VoxEU Column Politics and economics

Could Iranian sanctions work? ‘yes’ and ‘no’, but not ‘perhaps’

Will harsh sanctions against Iran change its politics? This column models the effects of sanctions to include both economic and political factors. The impact of an oil boycott is considerable, and economic costs act as powerful incentives to move toward democracy. However, initial positive effects turn negative after around seven years because efforts to adjust to sanctions undermine their economic and political impact. Sanctions only work in the short to medium term.

Sanctions against Iran are closely monitored. In particular, academics and policymakers focus on the impact on Iranian exports and the potential for trade diversion (see Haidar 2013). But even if the sanctions bite, the question is whether these sanctions will change the political course of Iran. If one wants to evaluate the potential utility of economic sanctions against Iran then one should consider three key factors: the level of trade between sender and target of the sanctions, the speed of action and the political and institutional characteristics of the target nation (van Bergeijk 2012). The sanctions against Iran meet the economic requirements for success. Over 2007-2011 on average 83% of Iranian exports, 34% of Iranian government revenues and 24% of Iranian GDP directly relate to the main target of the sanctions: the Iranian oil industry.

The sanctions bite

Figure 1 is based on the most recent IMF estimates, showing substantially decreasing Iranian trade (thus, the sanctions are effective in an economic sense). The reduction of the imports-to-GDP ratio by a third and of the exports-to-GDP ratio by a quarter actually understate the impact of the sanctions as GDP according to the IMF data will contract for the second year in a row. The EU financial sanctions that accompany the oil boycott may explain why the sanctions are biting so hard. These financial sanctions exclude Iran from the SWIFT worldwide messaging system used to arrange international money transfers, which makes international payments very difficult and also constrains other bilateral economic flows, such as remittances and foreign direct investment. Clearly then the sanctions are working. The key question is whether this economic loss will induce a change in politics.

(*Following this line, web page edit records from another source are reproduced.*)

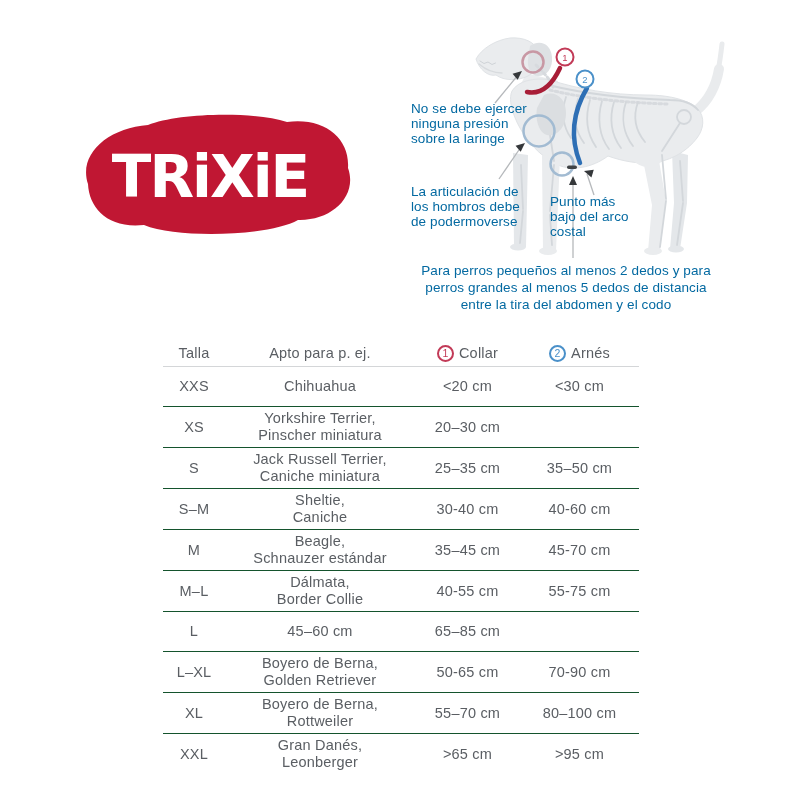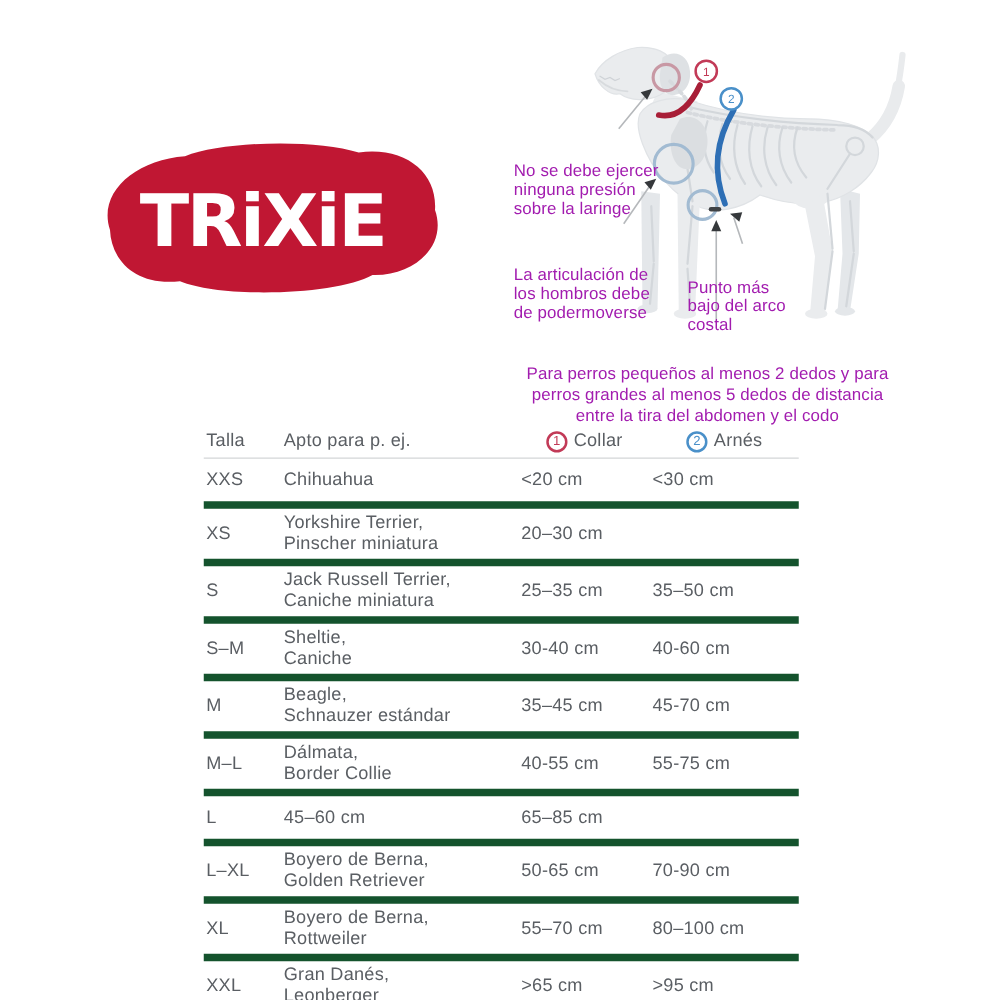"No se debe ejercer" .note { color: #a21caf -> #0369a1; margin-top: 28px -> none }
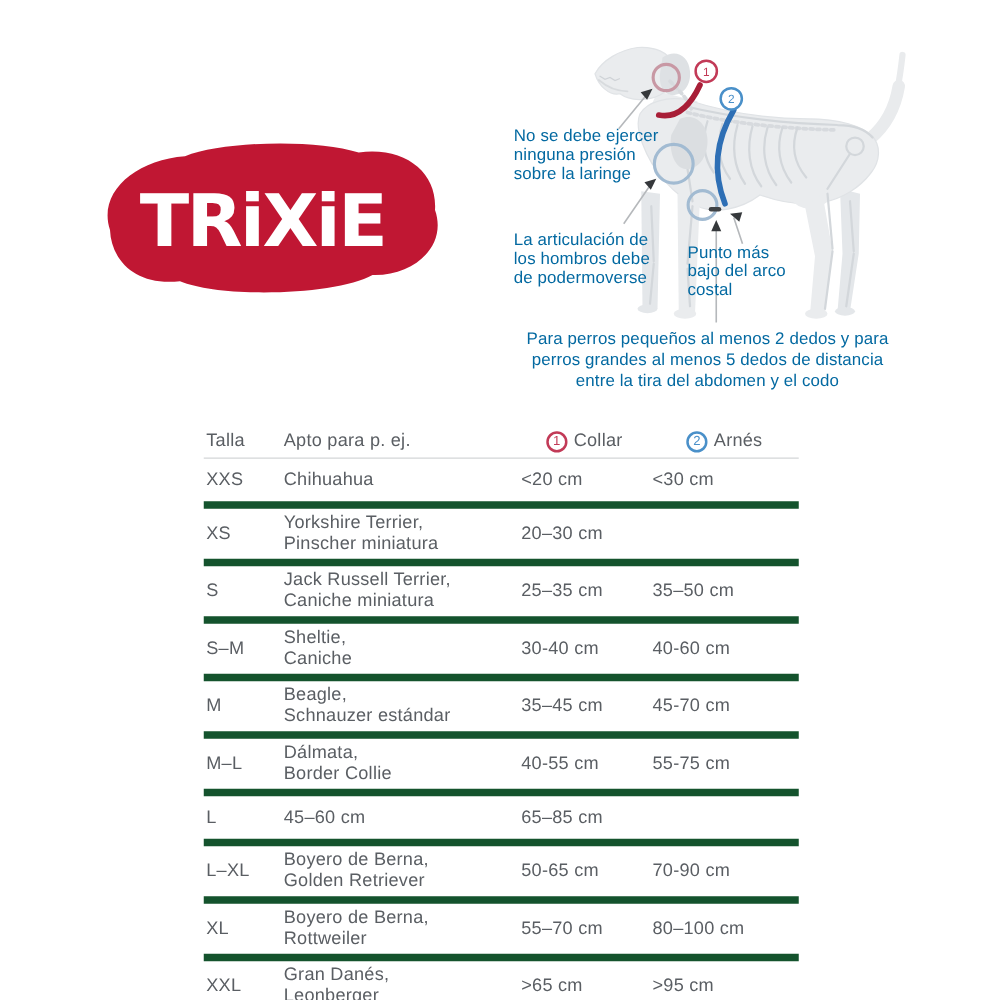"Talla" .t-cell { text-align: left -> center }
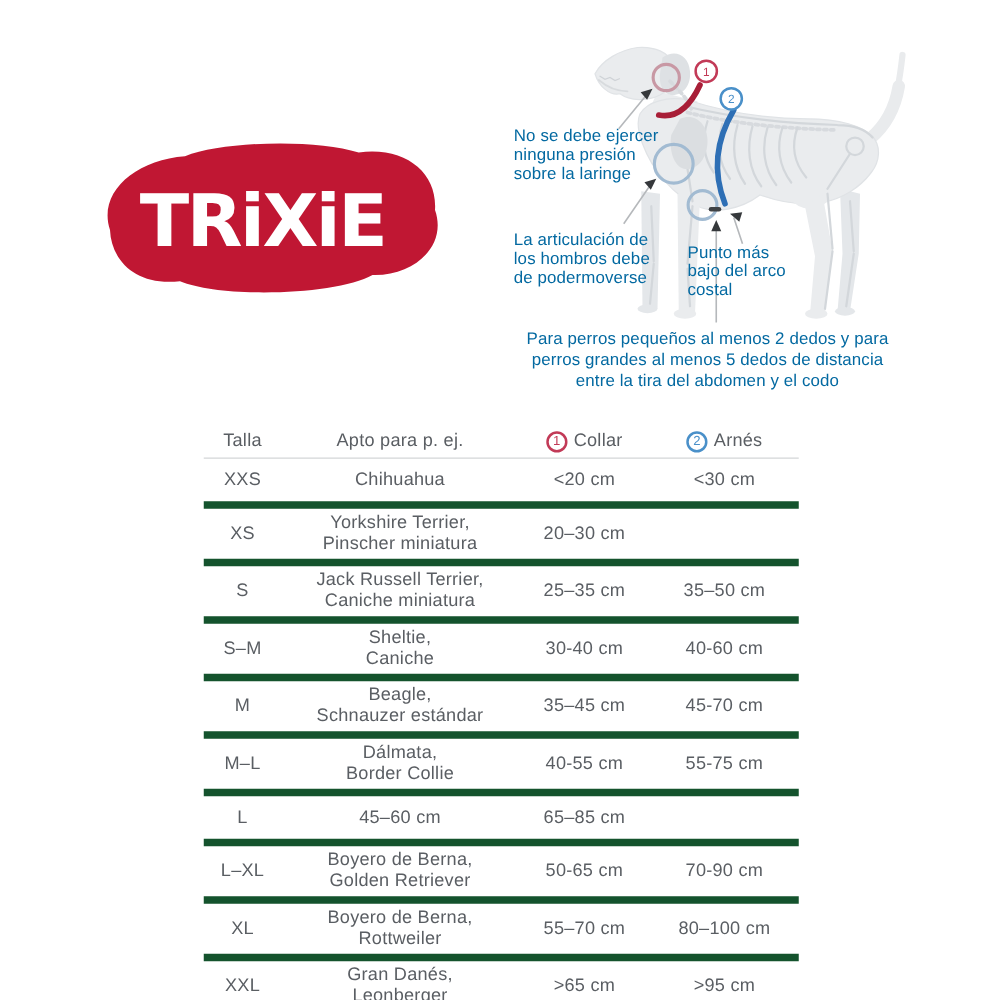"XXS" .t-row { border-bottom: 6px solid #14532d -> 1px solid #14532d }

Figure 1. Export/GDP ratio and Import/GDP ratio, Iran, 1995-2013, constant prices and exchange rates

Sources: GDP, exports and imports at constant 2000 prices and dollars for 1995-2007 are from World Bank, World dataBank, http://databank.worldbank.org, accessed 5 December 2012 and calculated from their real growth rates for 2008-13 as reported and estimated in IMF, April 2013 World Economic Outlook database, http://www.imf.org/external/pubs/ft/weo/2013/01/weodata/index.aspx accessed 10 May 2013.

Will behaviour change?

In order to answer this question we need to take both economics and politics into account (Dizaji and van Bergeijk 2013). We investigate this issue using a vector autoregression model for Iran that takes into account both key economic variables (oil and gas rents, government consumption, imports, gross capital formation, GDP) and political variables, that either measure the autocracy-democracy dimension or political competition and participation (note that while the formally stated goal of the sanctions against Iran is to stop nuclear proliferation, sanctions are clearly linked to democratisation; see Maloney 2010 and Farzanegan 2011).

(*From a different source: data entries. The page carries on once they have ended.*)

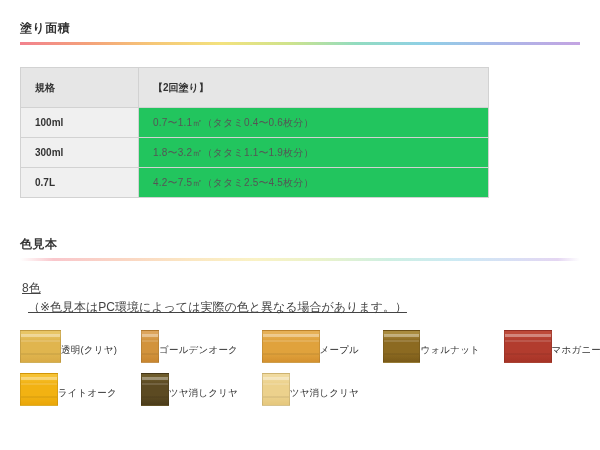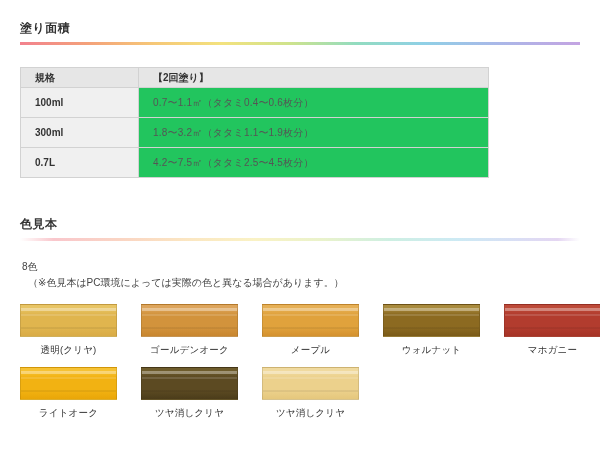"規格" table.coverage thead th { height: 20px -> 40px }
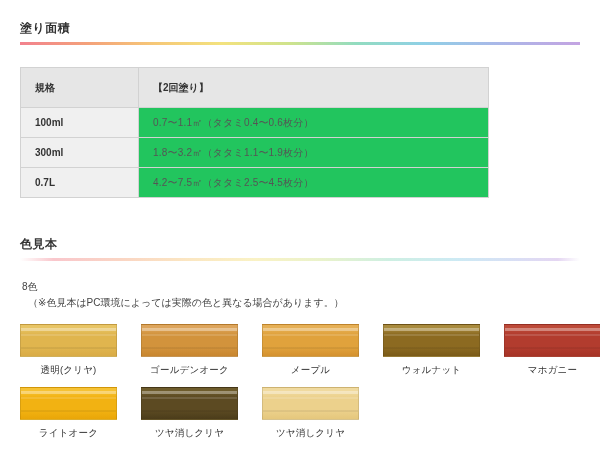"8色" .swatch-note { font-size: 10px -> 12px; text-decoration: none -> underline }
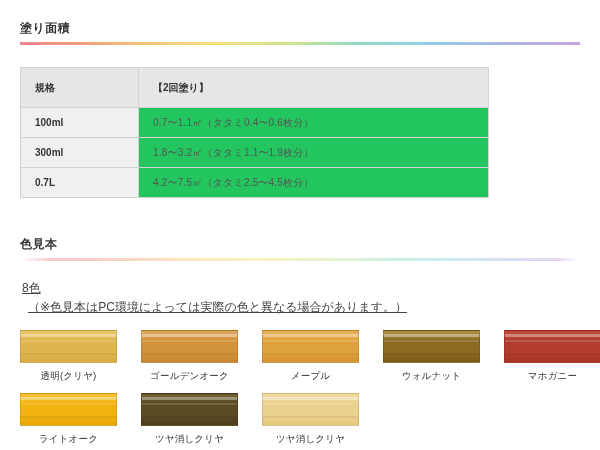"透明(クリヤ)" .swatch-cell { flex-direction: column -> none }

We estimate the vector autoregression model on the basis of annual data for the period 1959-2006. Next, we introduce a shock in the system that mimics the sanctions and takes a look at the impulse response functions that show how economic and political variables react to that shock. Figure 2 focuses on the impact of the sanctions on the extent of democratisation; a positive impact implies that the sanction stimulates democracy. In the first two years the sanction has a significantly positive impact (confidence intervals are shown by dashed lines); but that effect wanes and in the long run the effect of sanctions is negative.

Figure 2. Impulse response function for the sanction’s impact extent of democratisation of Iran

Source: Figure 4f in Dizaji and van Bergeijk (2013).

This finding is in line with the general theory that acknowledges the importance of economic adjustment as a determinant of economic damage and thus the incentive to change political behaviour. Typically, this aspect has been ignored in the literature. By studying the dynamics of economic sanctions we are able to show why successful applications of economic sanction predominantly succeed in the early phase. For the Iranian, our research provides a clear answer: the sanctions can only help to soften the Iranian position in the short-run. Long-run, sanctions against Iran should not be expected to succeed.

References

Bergeijk, Peter AG van (2012), “Failure and success of economic sanctions”, VoxEU.org, 27 March.

Dizaji, Sajjad F and Bergeijk, Peter AG van (2013), “Potential early phase success and ultimate failure of economic sanctions: A VAR approach with an application to Iran”, Journal of Peace Research.

Farzanegan, Mohammad R (2011), “Oil revenue shocks and government spending behavior in Iran”, Energy Economics 33(6), 1055–1069.

Haidar, Jamal Ibrahim (2013), “Sanctions and trade diversion: Exporter-level evidence from Iran”, VoxEU.org, 9 April.

Maloney, Suzanne (2009), ”Sanctioning Iran: If only it were so simple”, Washington Quarterly 33(1), 131–47.